GenAI is to data visibility what absolute zero is to a hot summer day

CIO.com (a sister publication) had an intriguing story about ChatGPT and a potential conflict with the European Union’s GDPR rules. The sad reality is that although the story accurately describes the EU issue, the GDPR kerfuffle amounts to barely a rounding error when it comes to generative AI (genAI) and how it is obliterating all compliance rules — especially those involving privacy.

Enterprise IT leaders have never had an especially strong mastery of IT visibility for apps, data and tools. But the instant a company welcomes genIA tools into its environment — an event that for most enterprises happened last year — they can kiss any beliefs that they still control their assets good-bye. And without comprehensive data control and strong data visibility, regulatory compliance is impossible.

Let’s start with the GDPR situation. As CIO.com explained it: “The EU’s strict privacy rules require that companies allow individuals access to personal information held about them, as well as ensuring that such data is accurate. This requires a long audit trail to every piece of information stored about European citizens. When it comes to AI-generated content, such trails often go cold. With regard to information generated by ChatGPT, (the entity suing) alleges there is no legal redress for so-called hallucinations when it comes to personal information.”

That’s true, but hallucinations are just the most obvious examples. The part of GDPR at issue here is the Right To Be Forgotten. If an EU citizen (5 million of whom live in the US) officially asks for something personal about them to be removed, companies are supposed to comply.

Long before genAI, including the large language models that underpin it, became popularized, enterprise IT teams were already struggling to comply with such rules. The usual culprits for enterprise IT visibility issues are cloud, IoT, mobile, third-parties, remote sites including home offices and all manner of Shadow IT.

The Right To Be Forgotten is simply not compatible with how modern enterprises function, especially in the United States. Let’s consider a typical scenario: you’re an analyst working for the marketing department and trying to make sense of some unusual customer patterns. It’s getting late, so you decide to finish number-crunching at home. So you back up the data to a personal cloud account for easy access at home later when you resume working.
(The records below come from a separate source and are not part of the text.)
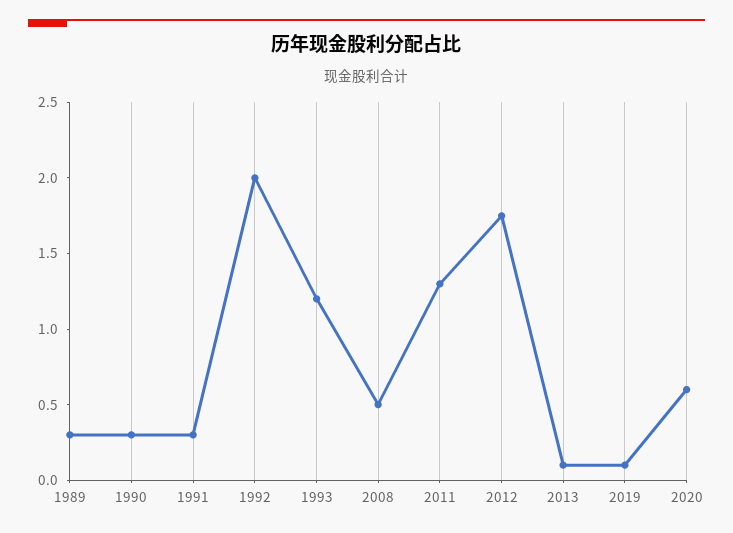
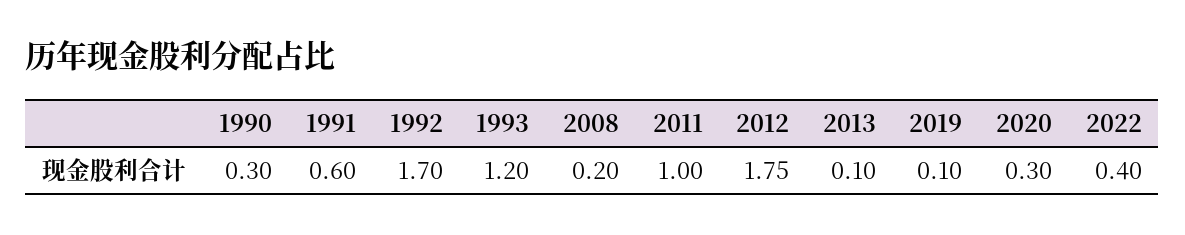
1989: 0.3 -> none
1991: 0.3 -> 0.6
1992: 2 -> 1.7
2008: 0.5 -> 0.2
2011: 1.3 -> 1
2020: 0.6 -> 0.3
2022: none -> 0.4

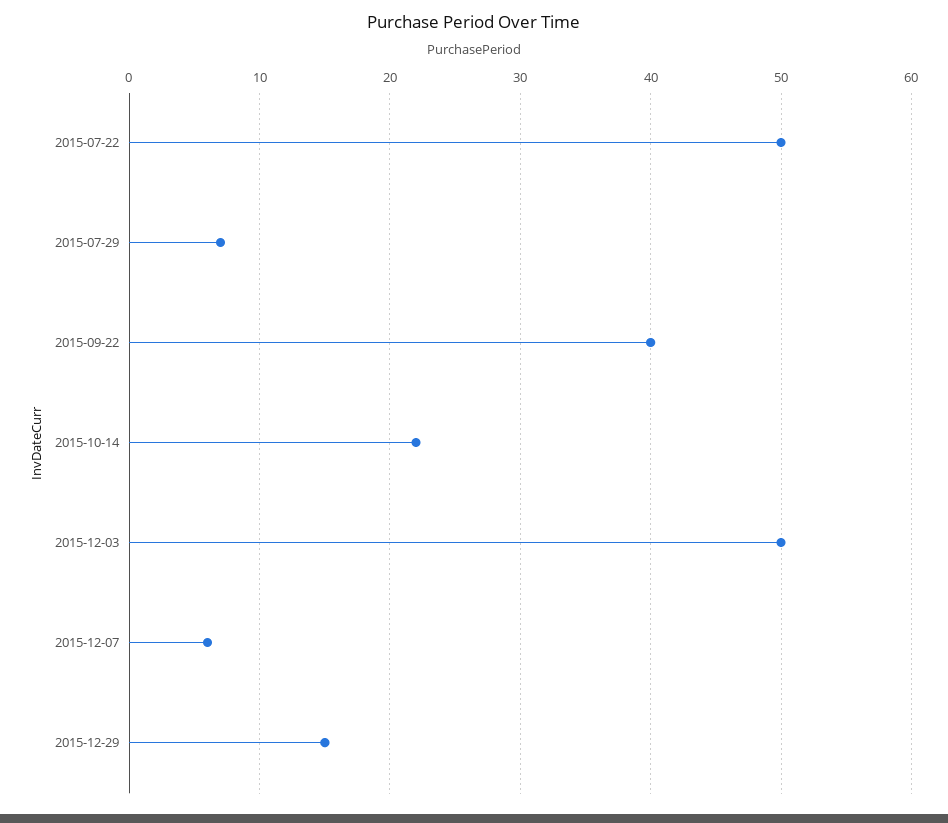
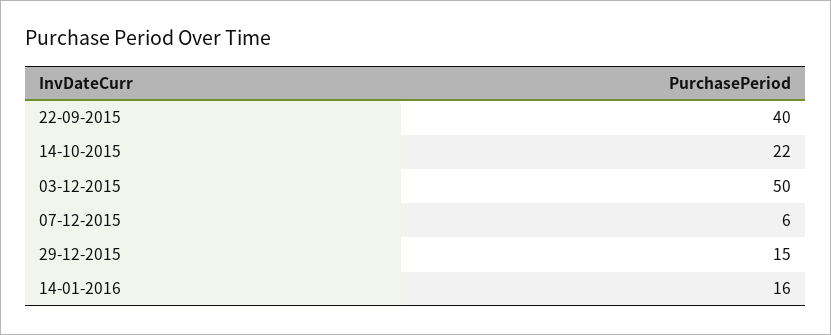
2015-07-22: 50 -> none
2015-07-29: 7 -> none
14-01-2016: none -> 16

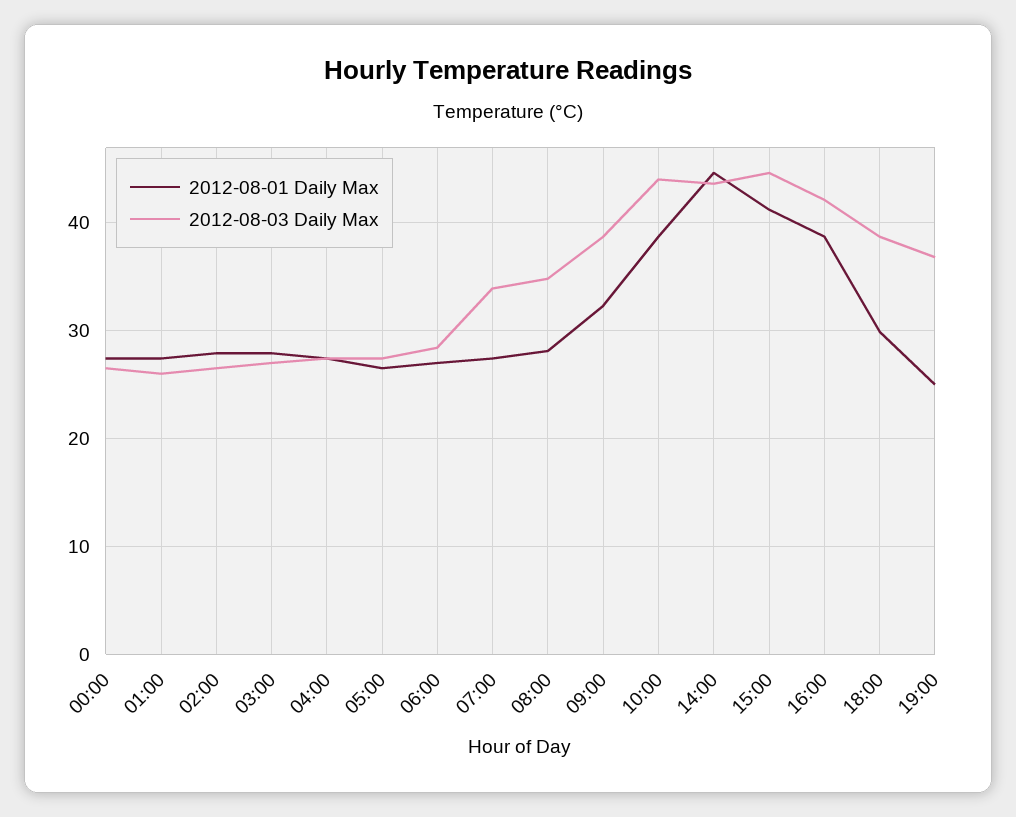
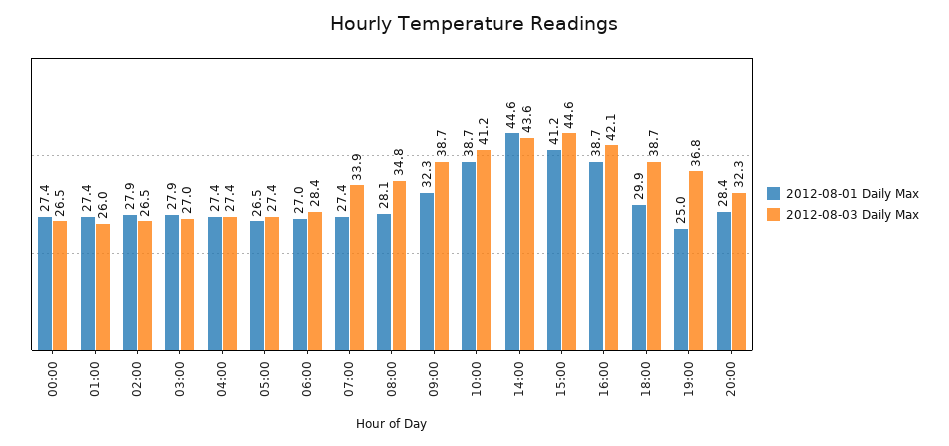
2012-08-03 Daily Max, 10:00: 44 -> 41.2
2012-08-01 Daily Max, 20:00: none -> 28.4
2012-08-03 Daily Max, 20:00: none -> 32.3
The next morning, on the train heading to the office, you remember something you wanted to try with the data. You access that cloud folder on your phone, do a little more analysis and then save the files.

When you get back to your desk, you download that file to your work desktop machine and continue working on the latest files.

Think of the ways that data can go astray and be out of reach for IT. Your home computer uses a consumer-grade backup service, and overnight, those files were copied to that service. That consumer-grade backup service has its own offsite backup mechanisms, along with a separate disaster recovery service. That file with sensitive PII about customers is now in all those locations.

That sensitive data was also on your phone. That data also gets automatically backed up to that handset manufacturer, which also has its own backup and disaster recover arrangements.

Two days later, an EU citizen (who happens to be one of your customers) submits a right to be forgotten request and your team eventually learns of it. They delete the references they can locate on key enterprise systems, including a half-dozen corporate cloud environments they know about.

But what about all of those other locations?

That example involves just an employee trying to get work done. Let’s try one with a customer or a prospect. One of your senior sales representatives is working with another company on $1 billion sales deal. They start discussing sensitive contract points in text threads between them and will likely also review preliminary contract drafts.

Once the draft gets to a late stage, it goes to the legal department and everything is hopefully captured. But what about all of those text discussions between two personal smartphones? Compliance is not only about regulatory issues. What if the deal later goes bad and there is litigation? The opposing counsel will seek discovery, including all discussions about contract terms. Are you even remotely able to fully comply? (I’ll save you time: No, there is no way you can fully comply.)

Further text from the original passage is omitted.